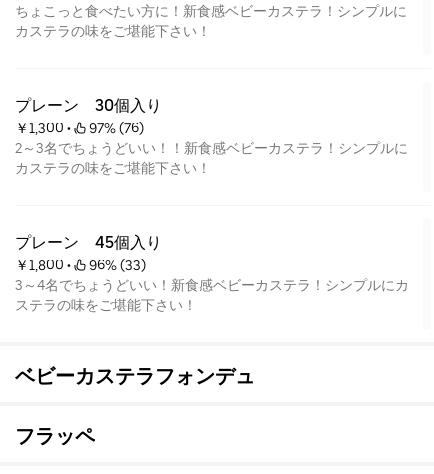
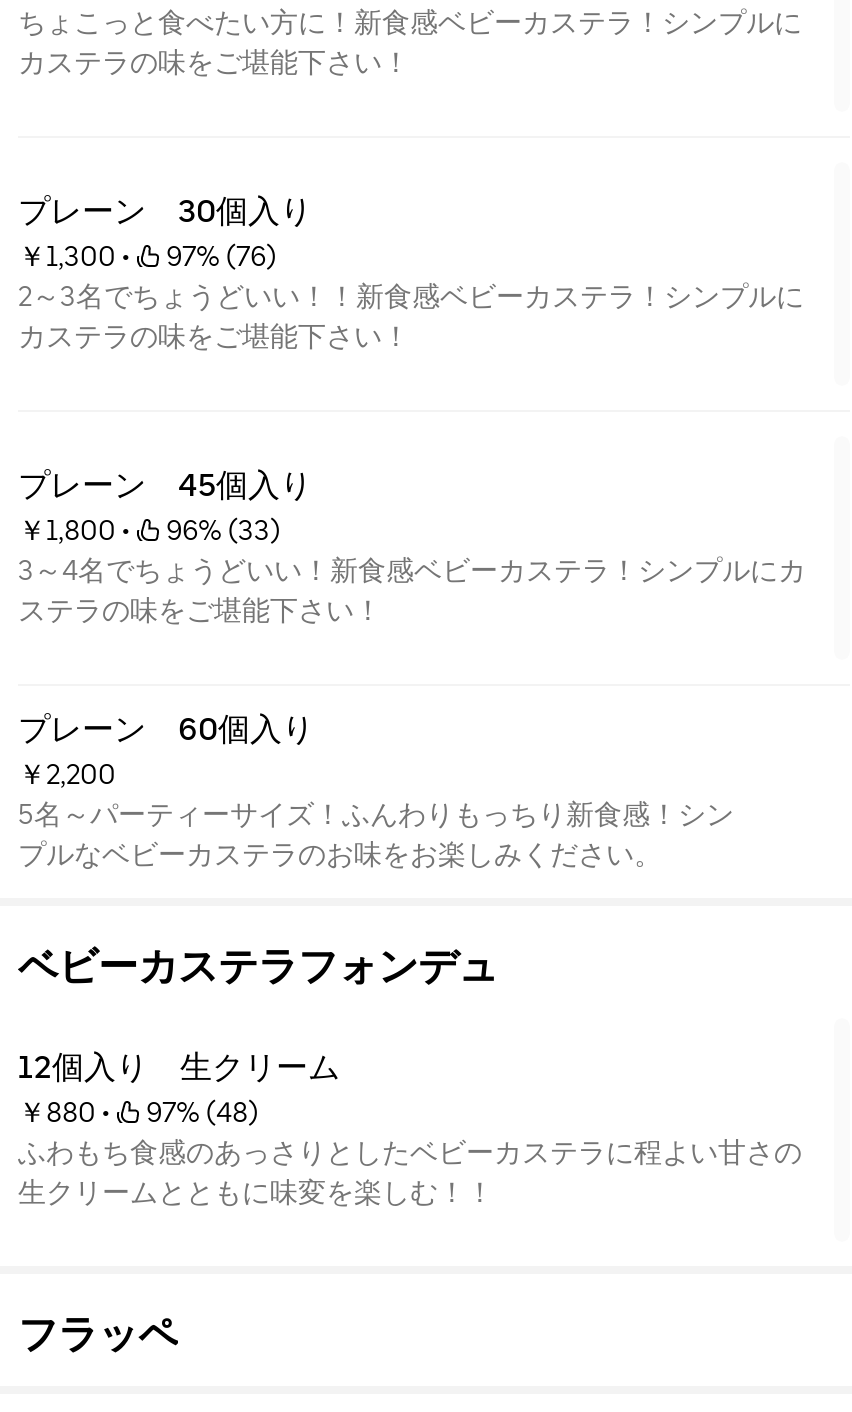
+ プレーン 60個入り
+ ￥2,200
+ 5名～パーティーサイズ！ふんわりもっちり新食感！シン
+ プルなベビーカステラのお味をお楽しみください。

+ 12個入り 生クリーム
+ ￥880 •
+ 97% (48)
+ ふわもち食感のあっさりとしたベビーカステラに程よい甘さの
+ 生クリームとともに味変を楽しむ！！
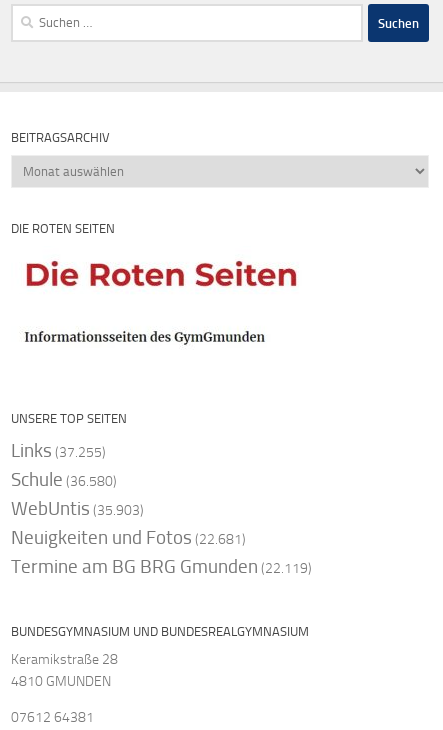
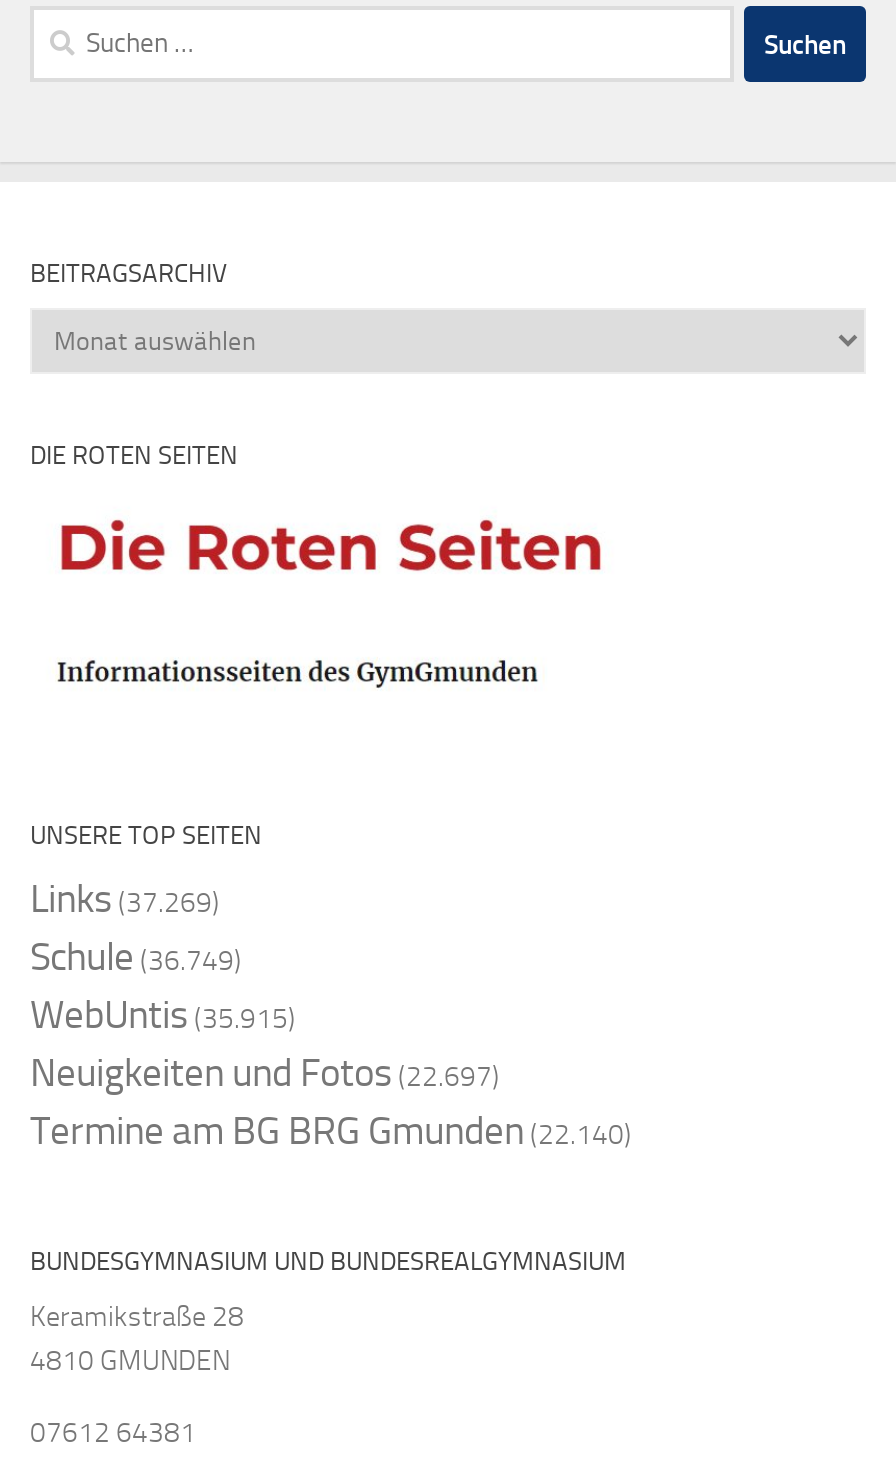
- Links (37.255)
+ Links (37.269)

- Schule (36.580)
+ Schule (36.749)

- WebUntis (35.903)
+ WebUntis (35.915)

- Neuigkeiten und Fotos (22.681)
+ Neuigkeiten und Fotos (22.697)

- Termine am BG BRG Gmunden (22.119)
+ Termine am BG BRG Gmunden (22.140)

### WHAT IS NEEDED
Extract the full listing above verbatim; pictures are to be left out of the copy.

### RESULT OF THE TASK
+ プレーン 60個入り
+ ￥2,200
+ 5名～パーティーサイズ！ふんわりもっちり新食感！シン
+ プルなベビーカステラのお味をお楽しみください。

+ 12個入り 生クリーム
+ ￥880 •
+ 97% (48)
+ ふわもち食感のあっさりとしたベビーカステラに程よい甘さの
+ 生クリームとともに味変を楽しむ！！
- Links (37.255)
+ Links (37.269)

- Schule (36.580)
+ Schule (36.749)

- WebUntis (35.903)
+ WebUntis (35.915)

- Neuigkeiten und Fotos (22.681)
+ Neuigkeiten und Fotos (22.697)

- Termine am BG BRG Gmunden (22.119)
+ Termine am BG BRG Gmunden (22.140)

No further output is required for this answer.